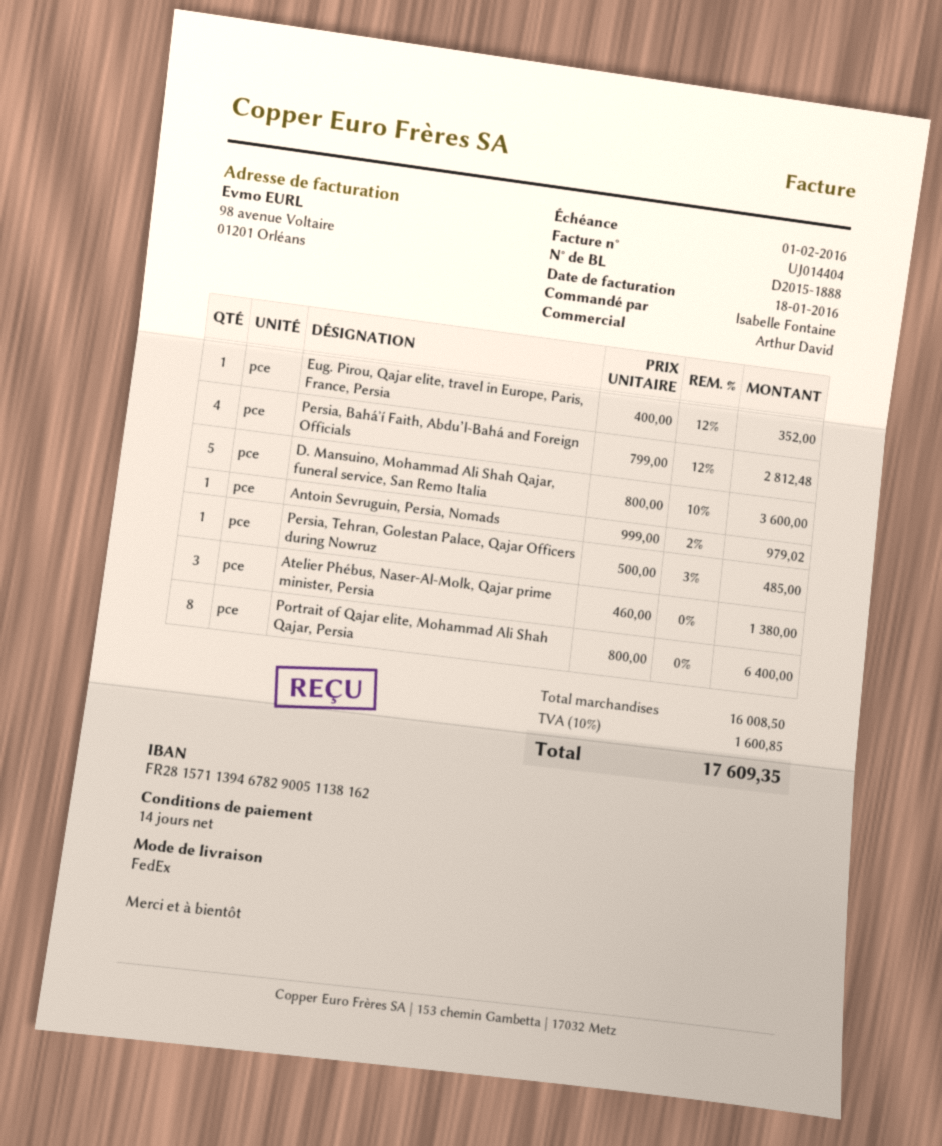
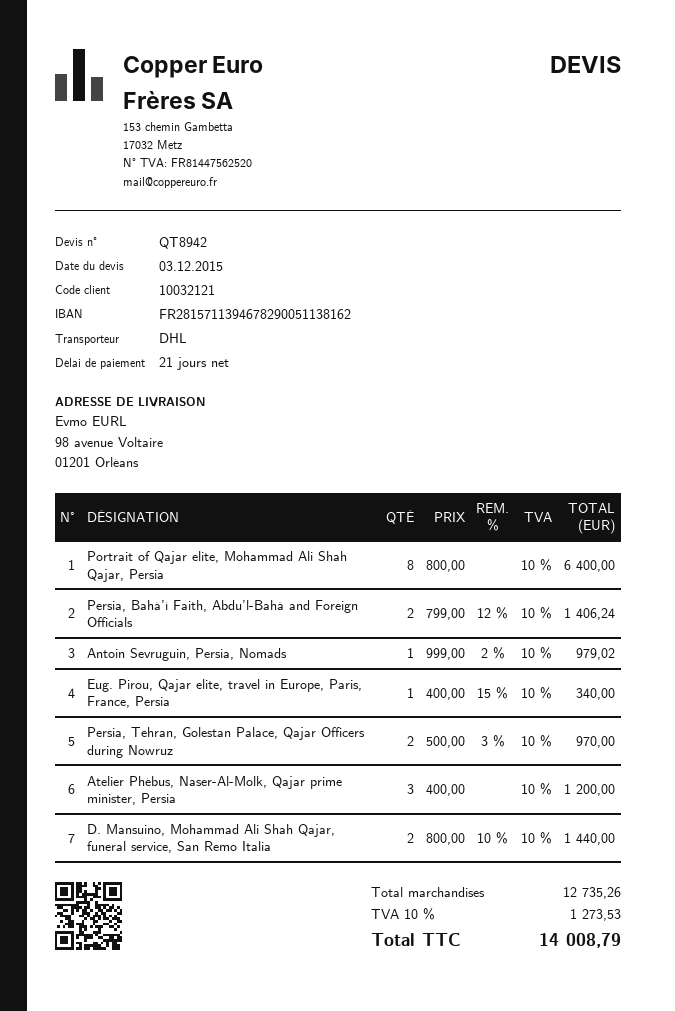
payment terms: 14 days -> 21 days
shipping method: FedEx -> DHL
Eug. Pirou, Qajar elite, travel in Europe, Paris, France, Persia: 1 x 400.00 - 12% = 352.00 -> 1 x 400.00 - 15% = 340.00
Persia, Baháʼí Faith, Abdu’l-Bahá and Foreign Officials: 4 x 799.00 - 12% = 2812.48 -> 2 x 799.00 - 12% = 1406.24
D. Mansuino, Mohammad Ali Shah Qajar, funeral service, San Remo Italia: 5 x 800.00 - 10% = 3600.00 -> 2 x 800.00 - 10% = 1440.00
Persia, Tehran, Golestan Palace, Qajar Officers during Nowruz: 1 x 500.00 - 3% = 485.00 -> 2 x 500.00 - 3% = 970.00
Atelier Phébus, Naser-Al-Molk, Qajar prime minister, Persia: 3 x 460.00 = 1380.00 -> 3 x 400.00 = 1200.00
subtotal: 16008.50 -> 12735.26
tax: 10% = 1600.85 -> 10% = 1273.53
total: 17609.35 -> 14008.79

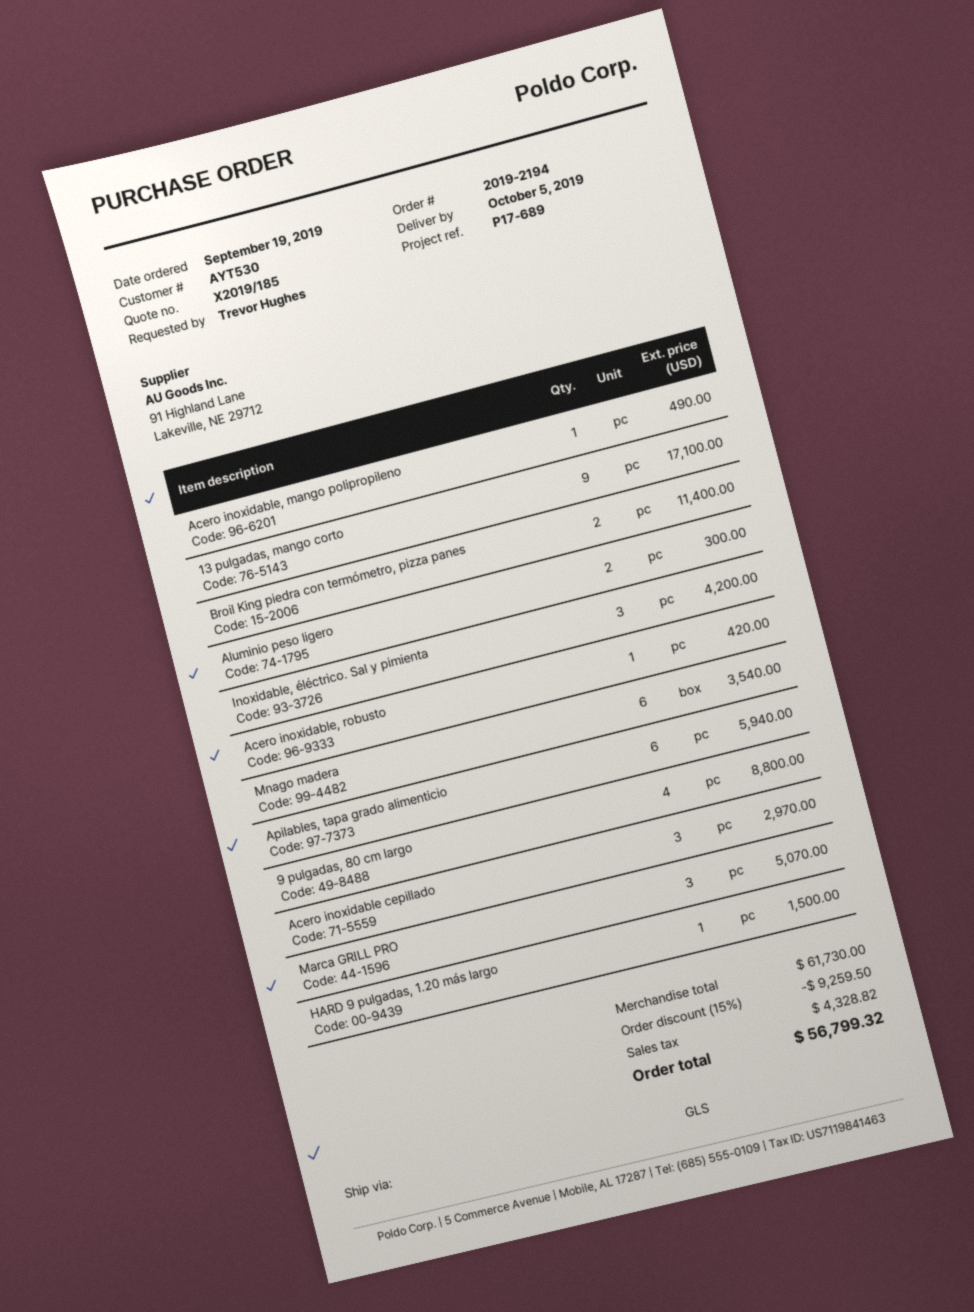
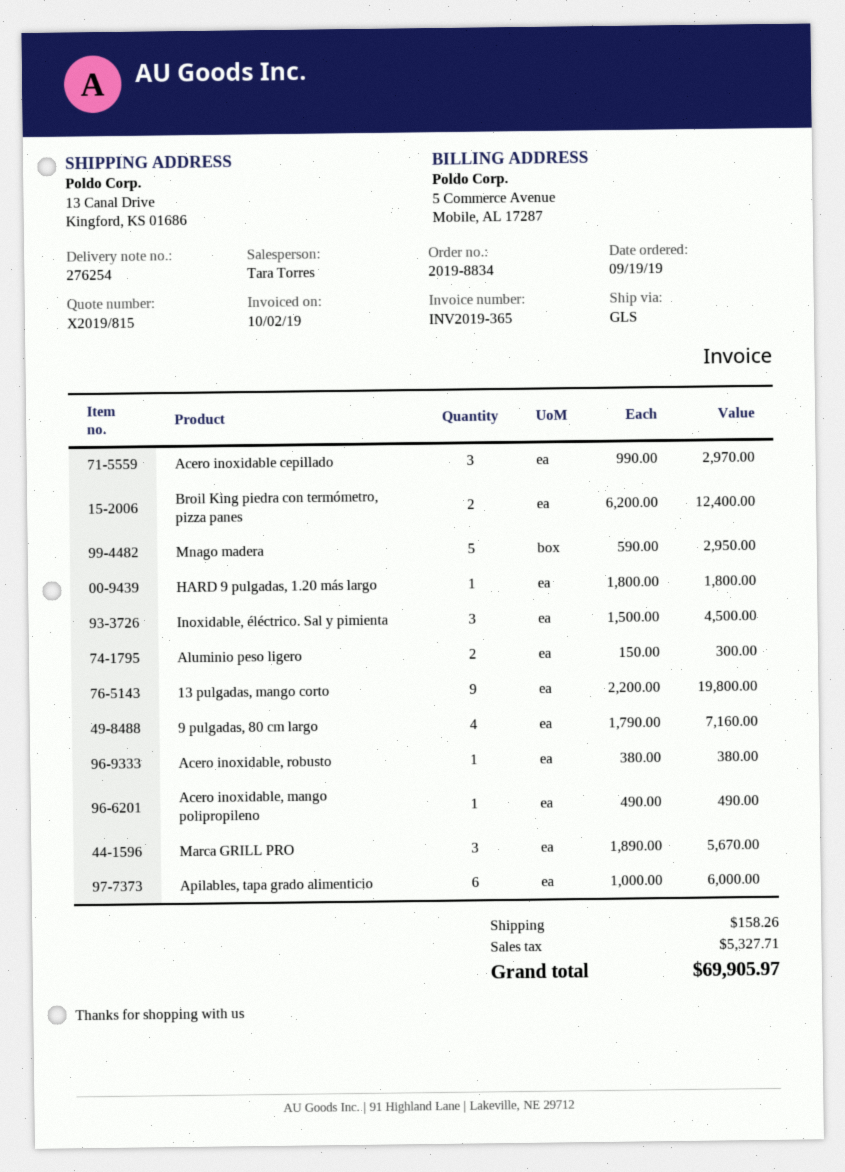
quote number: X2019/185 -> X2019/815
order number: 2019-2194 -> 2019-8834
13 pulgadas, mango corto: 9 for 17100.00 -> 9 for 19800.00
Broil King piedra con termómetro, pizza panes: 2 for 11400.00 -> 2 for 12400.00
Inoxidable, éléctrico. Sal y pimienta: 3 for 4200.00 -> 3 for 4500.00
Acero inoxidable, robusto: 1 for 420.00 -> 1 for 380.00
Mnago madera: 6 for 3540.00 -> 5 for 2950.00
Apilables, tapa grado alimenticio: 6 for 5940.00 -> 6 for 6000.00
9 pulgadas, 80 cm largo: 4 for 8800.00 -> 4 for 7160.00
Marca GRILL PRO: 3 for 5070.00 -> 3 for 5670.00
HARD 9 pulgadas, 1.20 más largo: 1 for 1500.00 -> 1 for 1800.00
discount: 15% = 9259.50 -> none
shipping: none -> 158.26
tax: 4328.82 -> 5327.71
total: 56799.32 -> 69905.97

════════════════════

▶ **What needs to be done**: The data is to be printed again exactly, but without its pictures.

▶ **Written response**:
payment terms: 14 days -> 21 days
shipping method: FedEx -> DHL
Eug. Pirou, Qajar elite, travel in Europe, Paris, France, Persia: 1 x 400.00 - 12% = 352.00 -> 1 x 400.00 - 15% = 340.00
Persia, Baháʼí Faith, Abdu’l-Bahá and Foreign Officials: 4 x 799.00 - 12% = 2812.48 -> 2 x 799.00 - 12% = 1406.24
D. Mansuino, Mohammad Ali Shah Qajar, funeral service, San Remo Italia: 5 x 800.00 - 10% = 3600.00 -> 2 x 800.00 - 10% = 1440.00
Persia, Tehran, Golestan Palace, Qajar Officers during Nowruz: 1 x 500.00 - 3% = 485.00 -> 2 x 500.00 - 3% = 970.00
Atelier Phébus, Naser-Al-Molk, Qajar prime minister, Persia: 3 x 460.00 = 1380.00 -> 3 x 400.00 = 1200.00
subtotal: 16008.50 -> 12735.26
tax: 10% = 1600.85 -> 10% = 1273.53
total: 17609.35 -> 14008.79

quote number: X2019/185 -> X2019/815
order number: 2019-2194 -> 2019-8834
13 pulgadas, mango corto: 9 for 17100.00 -> 9 for 19800.00
Broil King piedra con termómetro, pizza panes: 2 for 11400.00 -> 2 for 12400.00
Inoxidable, éléctrico. Sal y pimienta: 3 for 4200.00 -> 3 for 4500.00
Acero inoxidable, robusto: 1 for 420.00 -> 1 for 380.00
Mnago madera: 6 for 3540.00 -> 5 for 2950.00
Apilables, tapa grado alimenticio: 6 for 5940.00 -> 6 for 6000.00
9 pulgadas, 80 cm largo: 4 for 8800.00 -> 4 for 7160.00
Marca GRILL PRO: 3 for 5070.00 -> 3 for 5670.00
HARD 9 pulgadas, 1.20 más largo: 1 for 1500.00 -> 1 for 1800.00
discount: 15% = 9259.50 -> none
shipping: none -> 158.26
tax: 4328.82 -> 5327.71
total: 56799.32 -> 69905.97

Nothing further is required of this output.